Measurement of cellular NAD(P)H fluorescence.
Cellular NADH (and NADPH) fluorescence was determined with a method adapted from that of Beauvoit et al. (4). Cells were harvested from a 2-ml culture sample and immediately suspended in a final volume of 2 ml of CMP buffer (31 mM citric acid, 45 mM dl-malic acid, 10 mM KH2PO4 [pH 3.3]). The fluorescence of NADH (bound and free forms) was monitored at 30°C with a fluorescence spectrophotometer (Perkin Elmer LS 50B). The excitation wavelength was 340 nm, and fluorescence was continuously monitored at 460 nm. Measurements were calibrated by determining the fluorescence of cells in a fully oxidized state (high NAD to NADH ratio) and of those in a fully reduced state (low NAD to NADH ratio).

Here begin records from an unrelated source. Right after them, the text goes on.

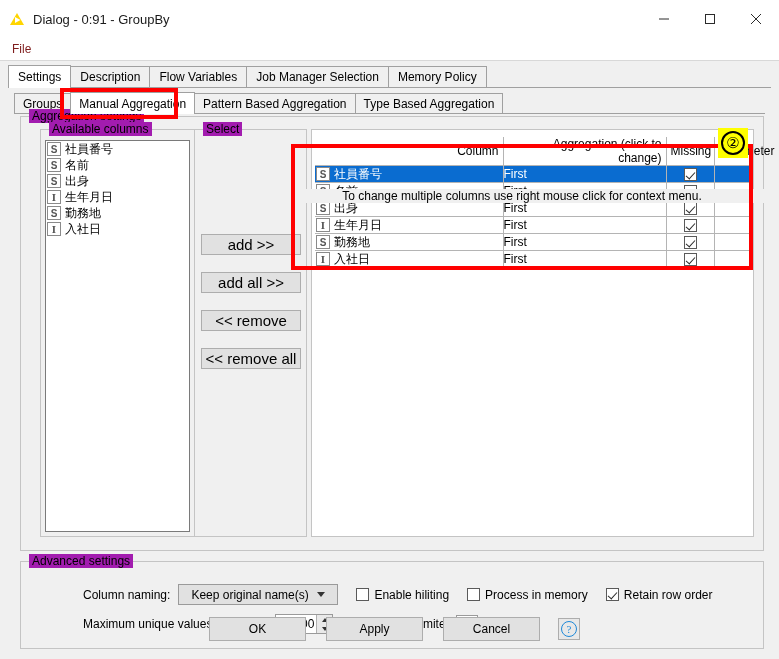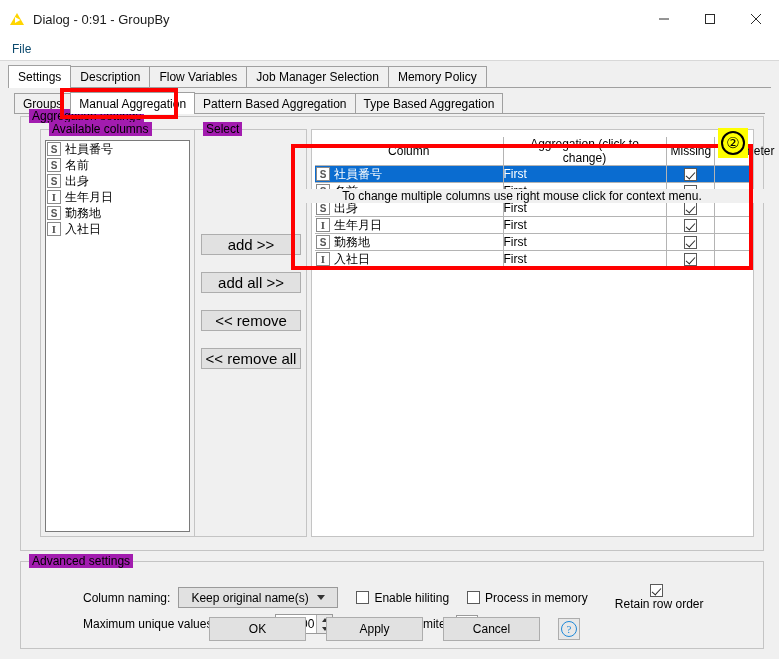"File" .menu-item { color: #0c4a6e -> #7f1d1d }
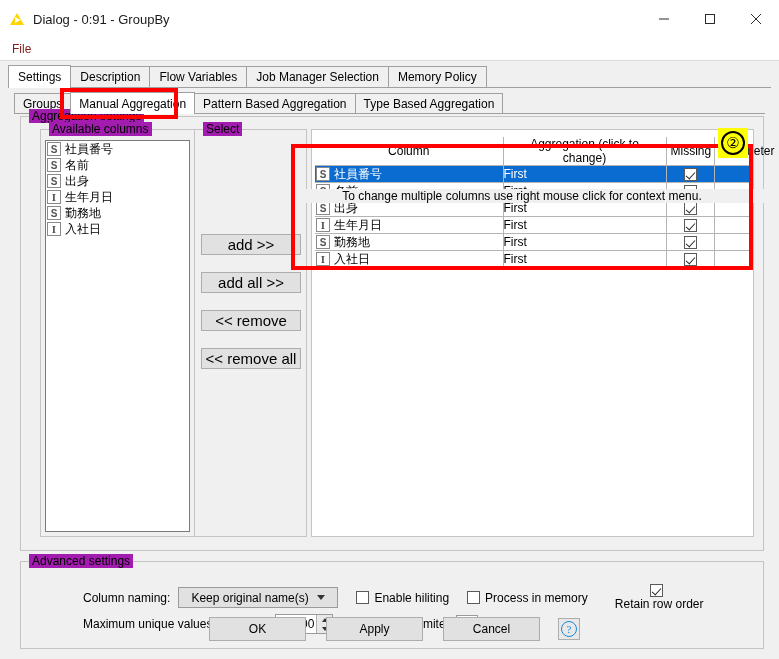"Column" .agg-table th { text-align: center -> right }
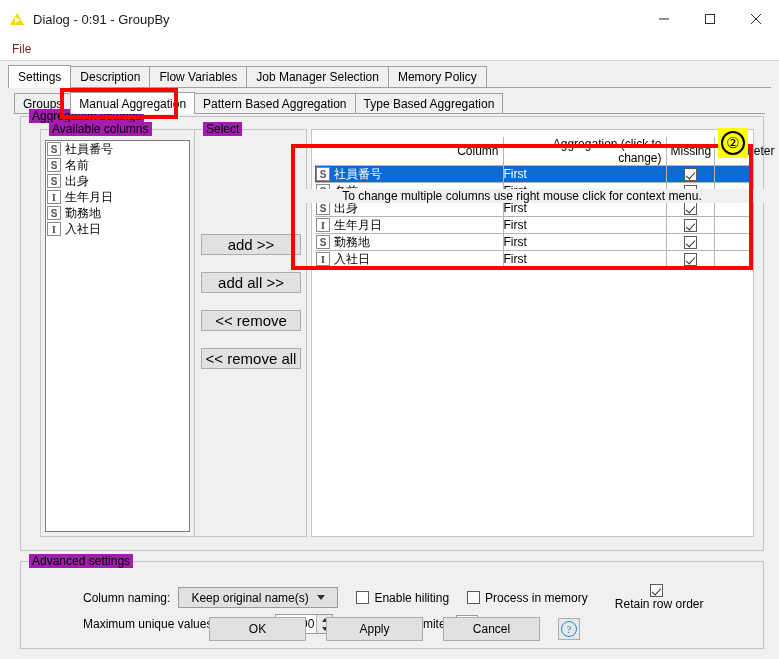"Retain row order" div.chk-wrap { flex-direction: column -> none; margin-left: 27px -> 18px }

As previously described (4, 36), the fully oxidized state was obtained by adding an excess of acetaldehyde (3.5 mM), and the fully reduced state was obtained by adding an excess of ethanol (50 mM) and glucose (50 mM).
RESULTS
Effect of mixed culture on fermentation.
Fifty hours after inoculation with a 1:1 mixture of the two strains, D254 9a2 accounted for 70 to 75% of the total population in the mixed culture (Fig. 1). However, when the strains were cultured separately, the final S6U monoculture population was larger than the final D254 9a2 monoculture population (Fig. 1). The population of the mixed culture at the end of fermentation was larger than that predicted by the growth of the two monocultures [(184 ± 4) × 106 cells ml−1 instead of about (167 ± 7) × 106 cells ml−1]. Thus, the growth of the mixed culture is not simply the sum of the growth of the individual strains, and presumably interactions between the two strains have a substantial effect.
FIG. 1.
Cell population during fermentation of a monoculture of strain S6U (▪), a monoculture of strain D254 9a2 (□), and a mixed culture (•) inoculated with an equal amount (50:50) of each strain. Points represent the means and standard deviations of three different fermentations. Lines represent the best-fit growth curves calculated by a five-parameter sigmoid function. Stacked bars represent the respective proportion of each strain within the mixed culture as determined by differential plating (filled area, strain S6U; open area, strain D254 9a2). The strains were anaerobically cultured in SM at 24°C. All media were inoculated with 106 cells ml−1.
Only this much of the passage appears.